A week later his disciples were again in the house, and Thomas was with them.  Although the doors were shut, Jesus came and stood among them and said, ‘Peace to you.’ Then he said to Thomas, ‘Put your finger here and see my hands. Reach out your hand and put it in my side. Do not doubt but believe.’ 
The mark of the nails and the wound in Jesus’ side prove that Jesus was fully human and that he had triumphed over the wounds.


Jesus’ resurrection also tells us that death is not the end of our lives. That it is a point of transition. Each of us lives in the “sure and certain hope” of resurrection.

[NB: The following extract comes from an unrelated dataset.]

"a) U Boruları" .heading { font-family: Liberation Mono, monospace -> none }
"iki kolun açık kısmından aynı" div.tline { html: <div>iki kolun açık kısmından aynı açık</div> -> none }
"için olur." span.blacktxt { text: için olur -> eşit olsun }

But there is more. Peace is not just a theological concept, something for church service sermons. 
It is a rallying cry for us today to restore right relationship between people. A ceasefire in Gaza is not peace. A Russian or Ukrainian victory will not mean peace. Disarming gangs and individuals is not peace
Peace demands reconciliation and love. It demands that we pray and orient our lives toward restorative justice.

Christ’s peace is a call for us to act in our immediate families, in our congregation, community, city and country and the whole world to restore right relationship to rebuild, or build anew, our relationships.
Christ didn’t just send his disciples to bring harmony. He sent each of us To make whole this world in which we live, in which he lives.